Lantis said that executives used to go out and play golf, not so much for the sport, but because it was the “good ol’ boy way of clenching the business deal.”
“That worked 30 years ago, but only if you didn’t beat your opponent,” he laughed. “My four golf memberships haven’t been used in years. Locking down funding from American investors on the green isn’t how it’s done anymore, not for a risky aviation company! The American Dream—it’s the Malaysian government! Malaysia is TLC’s business partner.”
Lantis says that today, becoming successful is a matter of who can get foreign investment money the quickest.
“Cirrus Design beat us in the race for foreign funding when Crescent Capital, a foreign banking entity, invested millions into the Cirrus aircraft,” he said. “I don’t think people understand how difficult it is to attract American investors. The idea itself is a dying breed; that’s not where the money is.
“Recently, the government of Malaysia has invested more money into the company, which we needed in order to continue rolling out our all-composite, four-seat single-engine C350s and C400s. The FAA recently certified our C400, but it took a long time; we didn’t know two years ago when and if we’d be able to go forward.”
Lantis said if it had not been for the Malaysian government, they might not have survived.
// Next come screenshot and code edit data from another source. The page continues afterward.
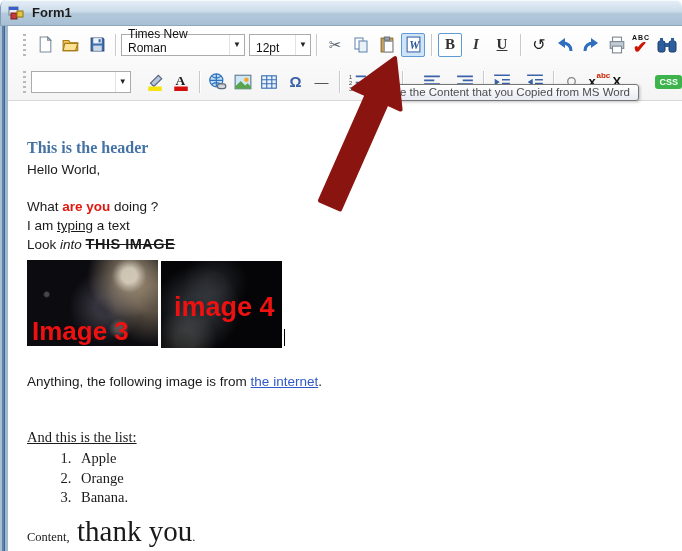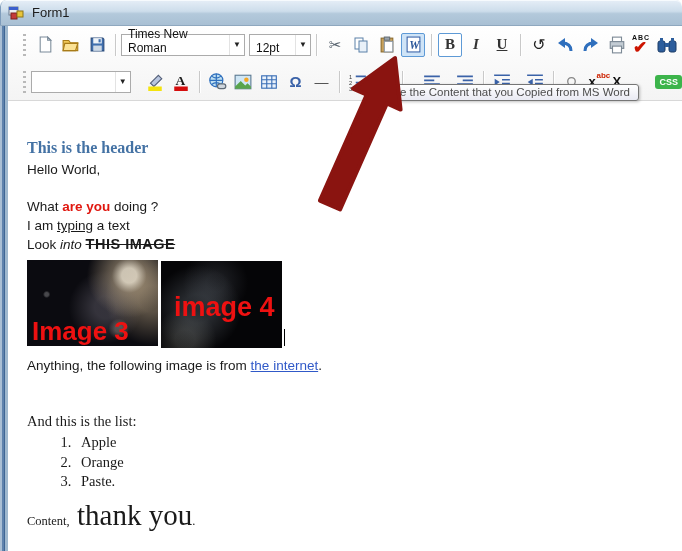"Form1" #titlebar { font-weight: none -> bold }
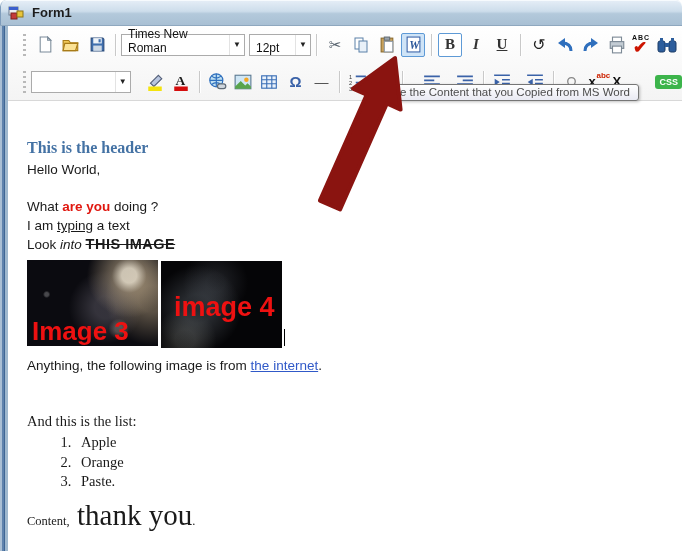"Anything, the following image is" .anything { margin-top: 8px -> 24px }
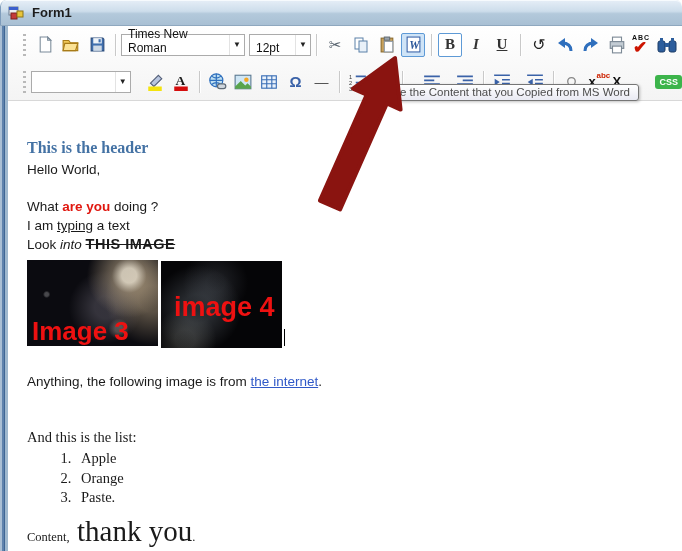"And this is the list:" .list-intro { text-decoration: none -> underline }
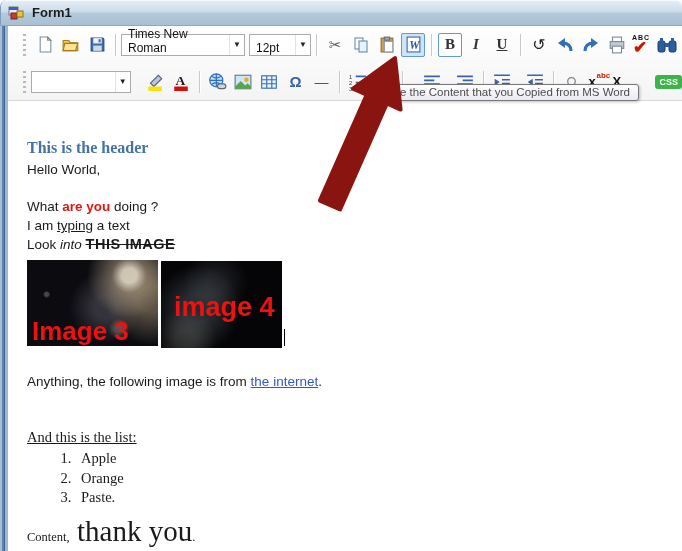"Paste." li { text: Paste -> Banana }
“Lance Neibauer, the founder of our company and our chief design officer, is now one of seven board members,” Lantis said. “He deserves the credit for setting the wheels in motion with Malaysia. Over 20 years ago, Lance began building the Lancair family of kit-built planes, but later, he started TLC with its FAA-certified aircraft.”
Lantis joined the company about four years ago, shortly after that relationship began. He said with more investment money from the Malaysian government, TLC is expanding its facilities, adding a 40,000-square-foot building, inclusive of new composite ovens.
Lantis recalls an event two years ago at the LIMA Airshow that could’ve put a halt to further good relationships with the Malaysian government, if things had turned out differently. After a C300 demonstrator was purchased for TLC’s sales and service center in that country, Malaysian Prime Minister Dr. Mahathir Mohamad decided he should fly it.
“One of our chief pilots went with him,” Lantis recalled. “Myself, Lance, and Mohamad’s bodyguards waved him off for what was supposed to be a 10-minutue ceremonial flight. After the 10-minute mark, there was no sign of the plane.”
Thirty minutes later, there was still no sign of him, and they were getting worried.
“His bodyguards were becoming frantic,” Lantis said. “An hour has gone by. We all said, ‘Oh this can’t be happening.’ The countryside is vast there. Long after the 60-minute mark, here he comes, taxing down the airfield with a big grin on his face. In a calm tone he said, ‘The flight was so pleasurable, I thought I’d just admire the beautiful countryside!'”
Taking care of business
Lantis, a pilot and 35-year industry veteran, knows how to shipshape companies. From 1995 to 1997, he was president and CEO of the Mooney Aircraft Company. Two years before joining The Lancair Company, he was its business consultant. He knew exactly what they needed. Neibauer said that he and the company’s investors wanted and needed an aggressive “can-do” leader.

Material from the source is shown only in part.